Living Knowledge blog

28 June 2022

Library Lives: Susan Taylor, Glasgow

‘I love this quote from Andrew Carnegie: “A library outranks any other one thing a community can do to benefit its people.  It is a never failing spring in the desert.”’

In this month’s celebration of librarians we’re back in Glasgow, this time with Susan Taylor, librarian in the Special Collections department of The Mitchell Library.

Susan Taylor
Susan Taylor

Tell us about your role

I manage collections of rare books and manuscripts, and our local and family history services, including handling enquiries and organising events.

Mitchell - North Street entrance 3664-071
The Mitchell Library, Glasgow

Where was your local library growing up?

When I was very young, I lived in the highest village in Scotland, Wanlockhead in Dumfries and Galloway, where I learned about ‘The Society for Purchasing Books in Wanlockhead’, also known as Wanlockhead Miners’ Library.  It was established in 1756 and was the second-oldest subscription library in the country, with the original aim of the mine companies and owners being to encourage self-improvement and temperance in the local population. 

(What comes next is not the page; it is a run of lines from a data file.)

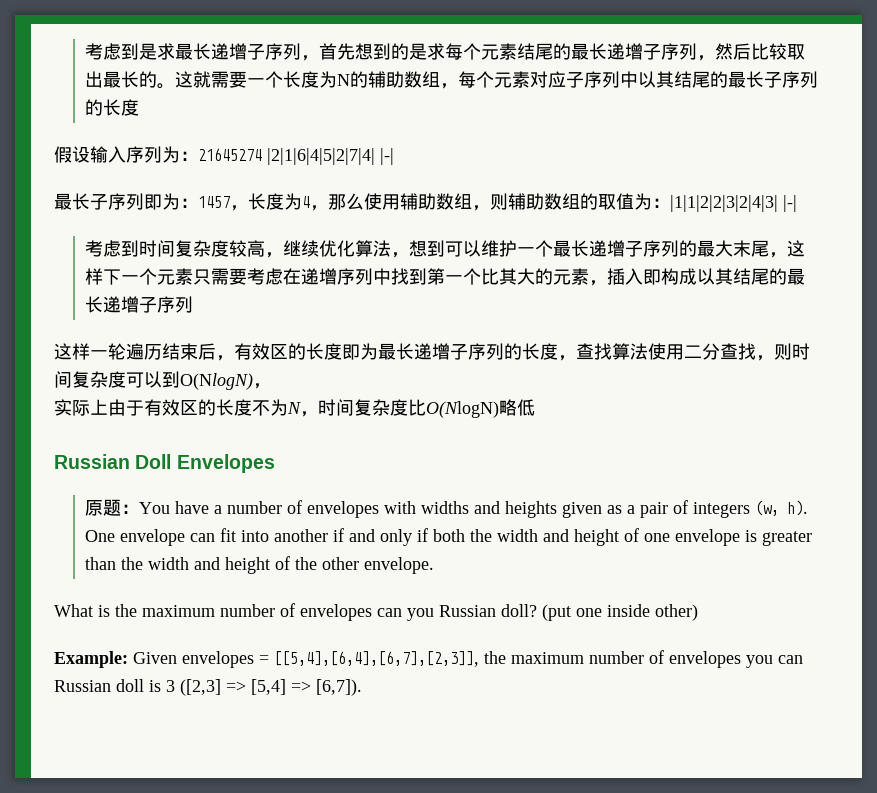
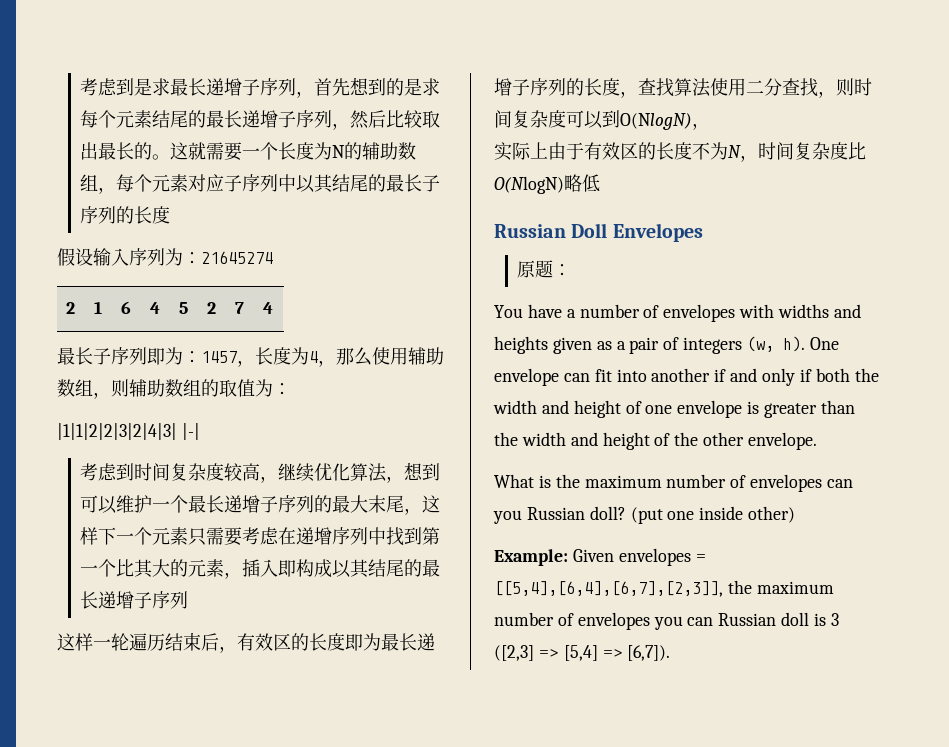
- 假设输入序列为：21645274 |2|1|6|4|5|2|7|4| |-|
+ 假设输入序列为：21645274
+ 2 | 1 | 6 | 4 | 5 | 2 | 7 | 4
- 最长子序列即为：1457，长度为4，那么使用辅助数组，则辅助数组的取值为：|1|1|2|2|3|2|4|3| |-|
+ 最长子序列即为：1457，长度为4，那么使用辅助数组，则辅助数组的取值为：
+ |1|1|2|2|3|2|4|3| |-|
- 原题：You have a number of envelopes with widths and heights given as a pair of integers (w, h).
+ 原题：
+ You have a number of envelopes with widths and heights given as a pair of integers (w, h).

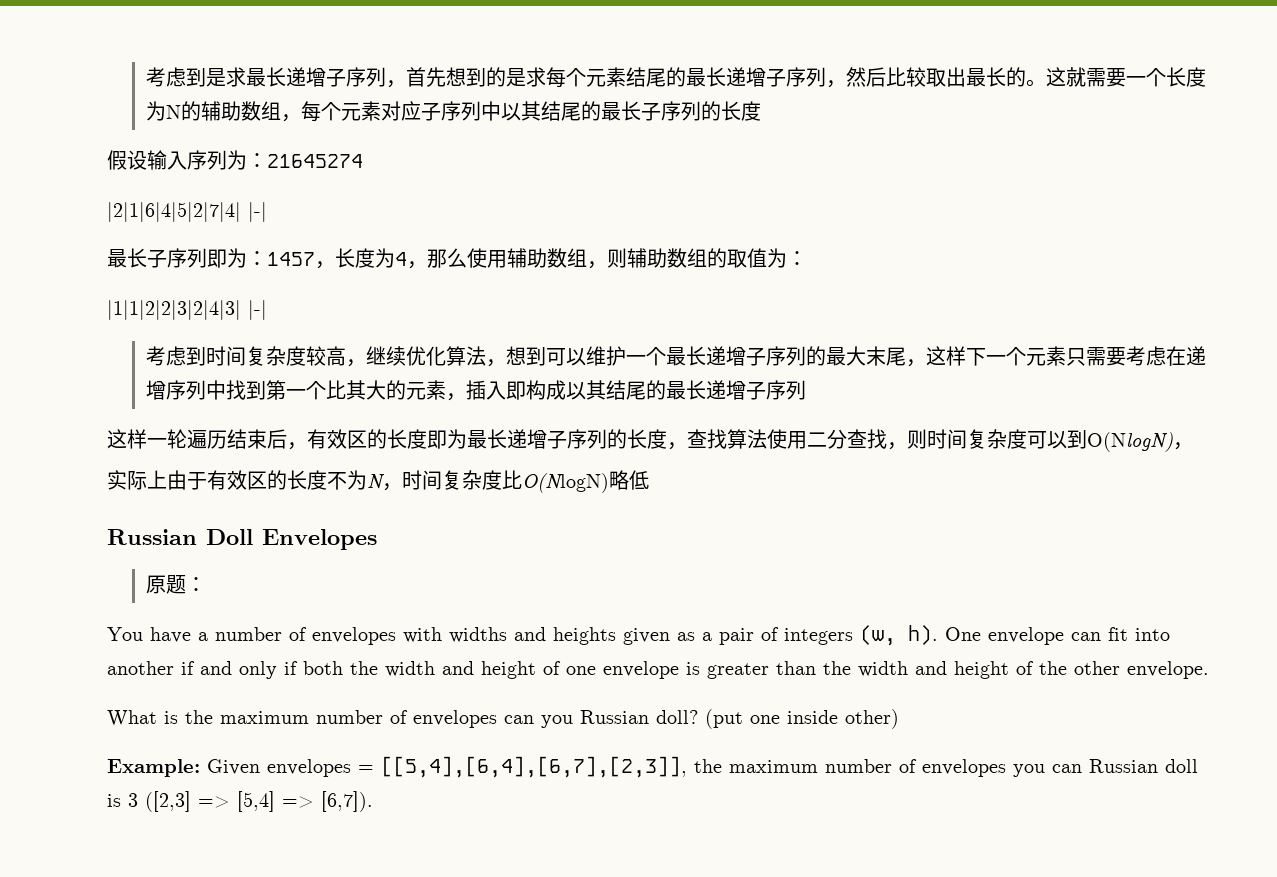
- 2 | 1 | 6 | 4 | 5 | 2 | 7 | 4
+ |2|1|6|4|5|2|7|4| |-|

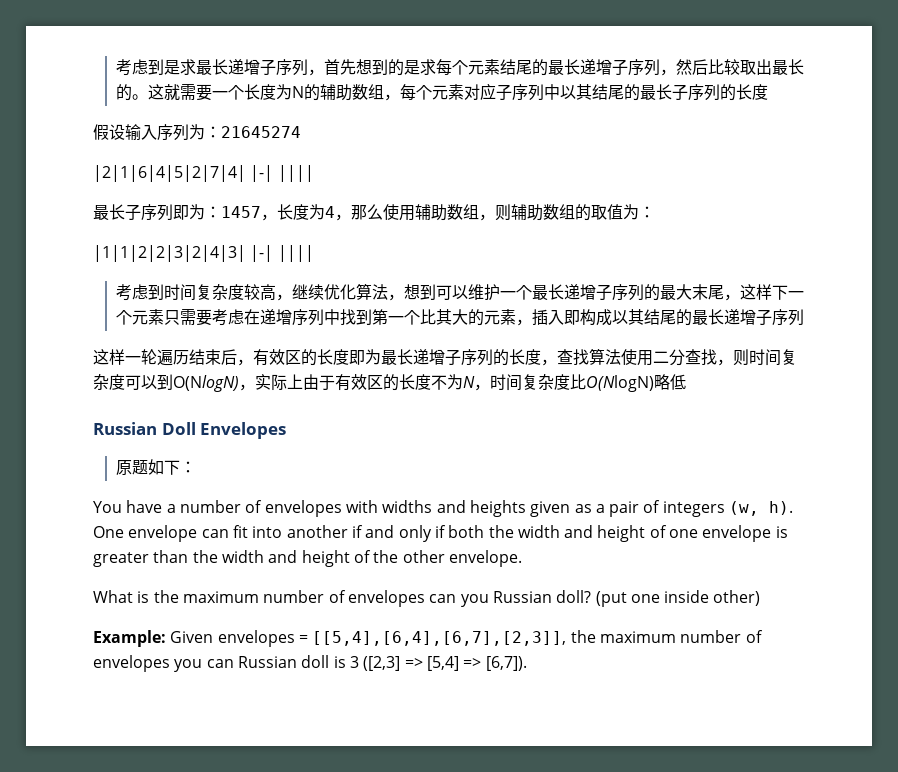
- |2|1|6|4|5|2|7|4| |-|
+ |2|1|6|4|5|2|7|4| |-| ||||
- |1|1|2|2|3|2|4|3| |-|
+ |1|1|2|2|3|2|4|3| |-| ||||
- 这样一轮遍历结束后，有效区的长度即为最长递增子序列的长度，查找算法使用二分查找，则时间复杂度可以到O(NlogN)，
- 实际上由于有效区的长度不为N，时间复杂度比O(NlogN)略低
+ 这样一轮遍历结束后，有效区的长度即为最长递增子序列的长度，查找算法使用二分查找，则时间复杂度可以到O(NlogN)，实际上由于有效区的长度不为N，时间复杂度比O(NlogN)略低
- 原题：
+ 原题如下：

I did most of my growing up in Tain, Ross-shire, where I visited the Carnegie Library with my mother, my main concern being to insist that we got the maximum allocation of books every time!  I loved its shadowy, soothing atmosphere, and was fascinated by the brown index card system.  I remember that my 11-year-old brother was in love with the librarian.

Do you have a favourite item in your library’s collection?

My favourite collection is our full set of the Kelmscott Press by William Morris. It’s the care that’s gone into the look and feel of the books that attracts me. I am also a great fan of William Morris fabric designs.

NOTE OF FOUNDING THE KELMSCOTT PRESS 690467A note by William Morris on his aims in founding the Kelmscott Press, William Morris (1898) Hammersmith: Kelmscott Press. Accession Number: 690467.
©CSG CIC Glasgow Museums and Libraries Collection: The Mitchell Library, Special Collections.

My favourite individual item is any manuscript because of the (usually) personal nature of it, and the naughty/nosy feeling I get from looking at someone else’s correspondence or early draft of a work of literature. I enjoy the tactile experience of holding them (when allowed). It’s the closest thing to time-travel. And handwriting is so expressive of emotions.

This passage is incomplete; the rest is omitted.